On 10/15/24 6:02 PM, Fabiano Rosas wrote:
Stefan Berger <stef...@linux.ibm.com> writes:
On 10/15/24 3:57 PM, Fabiano Rosas wrote:
Stefan Berger <stef...@linux.ibm.com> writes:
So this here is failing for you every time?
QTEST_QEMU_BINARY=build/qemu-system-aarch64
./build/tests/qtest/tpm-tis-device-swtpm-test
Sorry, I was unclear. No, that runs for about 30 iterations before it
fails. I just ran each of these in a terminal window:
$ for i in $(seq 1 999); do echo "$i =============";
QTEST_QEMU_BINARY=./qemu-system-aarch64 ./tests/qtest/tpm-tis-device-swtpm-test || break
; done
On my Fedora 40 host this command line here alone has been running for
250 loop iterations now and is still continuing.
$ make -j$(nproc) check
So this needs to be run in parallel to the above command line to cause
the failure?
Yes, I've been using that method to reproduce live migration race
conditions as well. It's quite effective.
If you don't think you'll be able to find the root cause due to the
unreproducibility on your side, maybe we could at least add an assert
that bcount is not larger than rsp_size. I think that would at least
give an explicit error instead of a buffer overflow.
I can also try to dig deeper into this when I get some time.
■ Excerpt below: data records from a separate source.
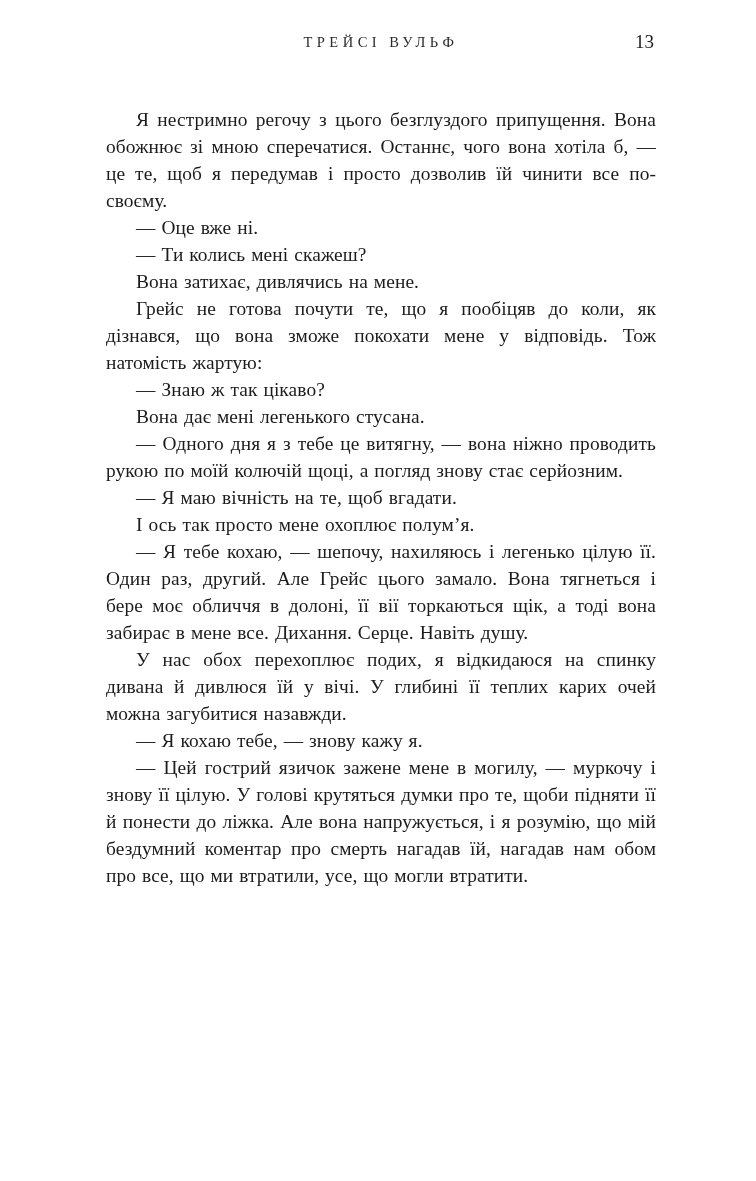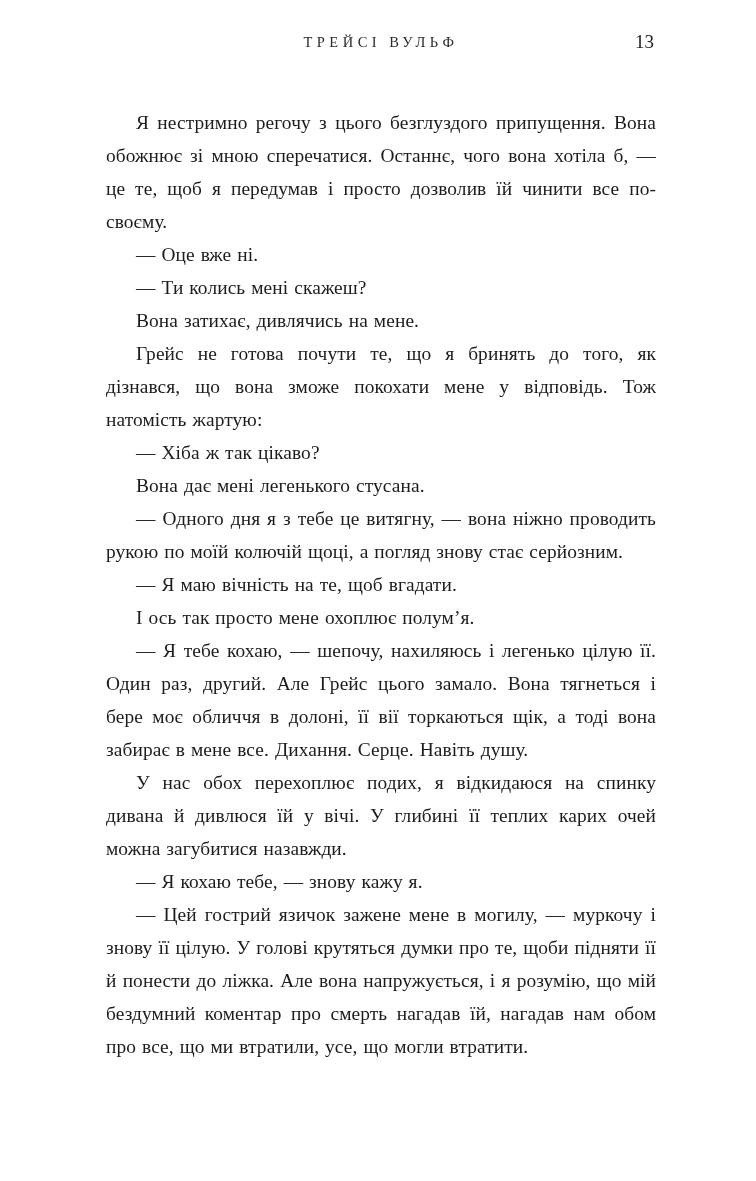"Я нестримно регочу з цього" .body-text p { line-height: 33px -> 27px }
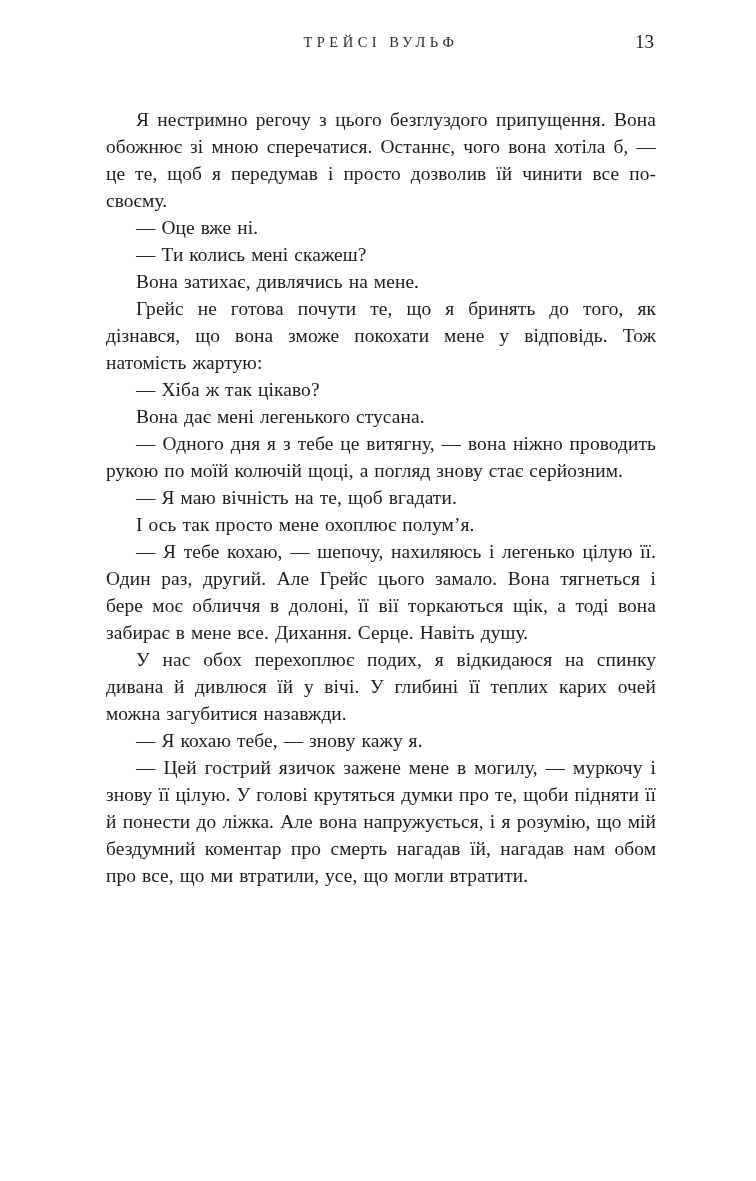"Грейс не готова почути те," p { text: бринять до того -> пообіцяв до коли }
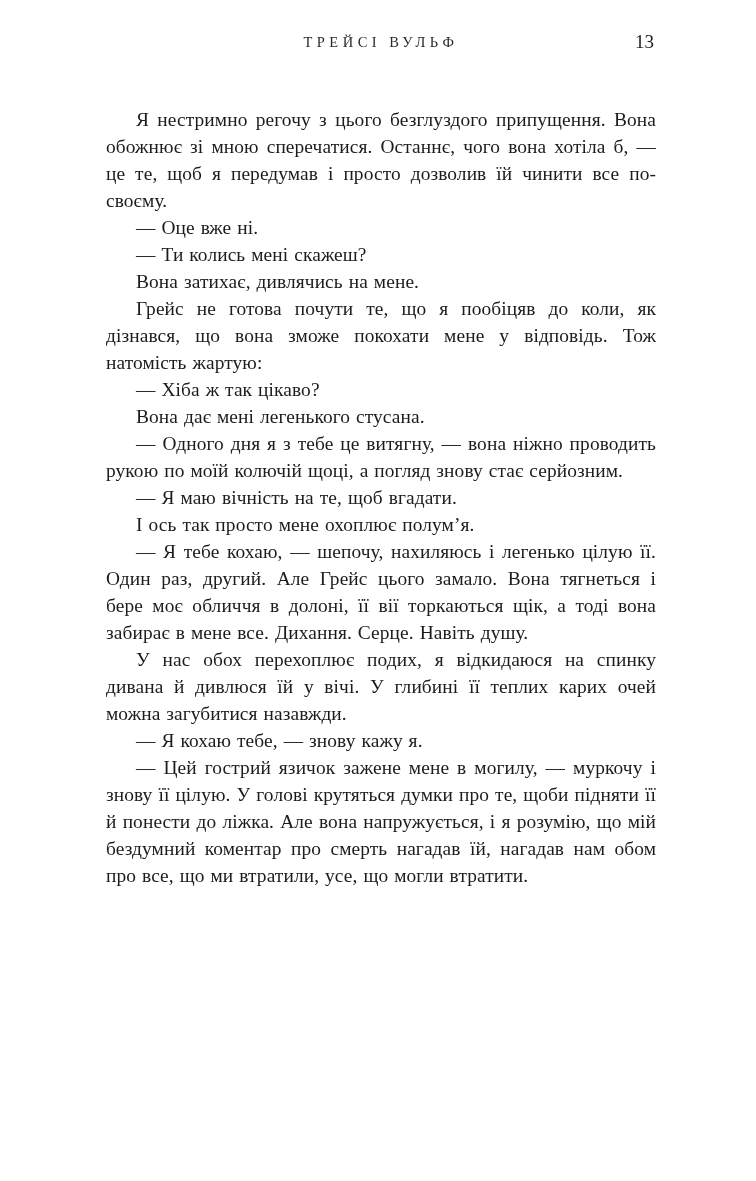"— Хіба ж так цікаво?" p { text: Хіба -> Знаю }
At the
moment I know nothing about the tpm device emulation.
The loop has run 3000 times by itself so that part is stable. However,
it seems there is some other test case that the loop cannot run in
parallel with. So, yes there is 'something'. ... ... Just having all
CPUs in a system busy requires waiting for migration to be complete on
the dst_qemu side as well. Can you try it with this patch:
diff --git a/tests/qtest/tpm-tests.c b/tests/qtest/tpm-tests.c
index fb94496bbd..b52cd44841 100644
--- a/tests/qtest/tpm-tests.c
+++ b/tests/qtest/tpm-tests.c
@@ -115,6 +115,7 @@ void tpm_test_swtpm_migration_test(const char
*src_tpm_path,
tpm_util_migrate(src_qemu, uri);
tpm_util_wait_for_migration_complete(src_qemu);
+ tpm_util_wait_for_migration_complete(dst_qemu);
tpm_util_pcrread(dst_qemu, tx, tpm_pcrread_resp,
sizeof(tpm_pcrread_resp));
For me this fixes the issue I had seen where reading the STS register
was done too early before all the TPM TIS state was completely restored.
The active locality was -1 and STS return 0xffffffff and from then on
things went bad.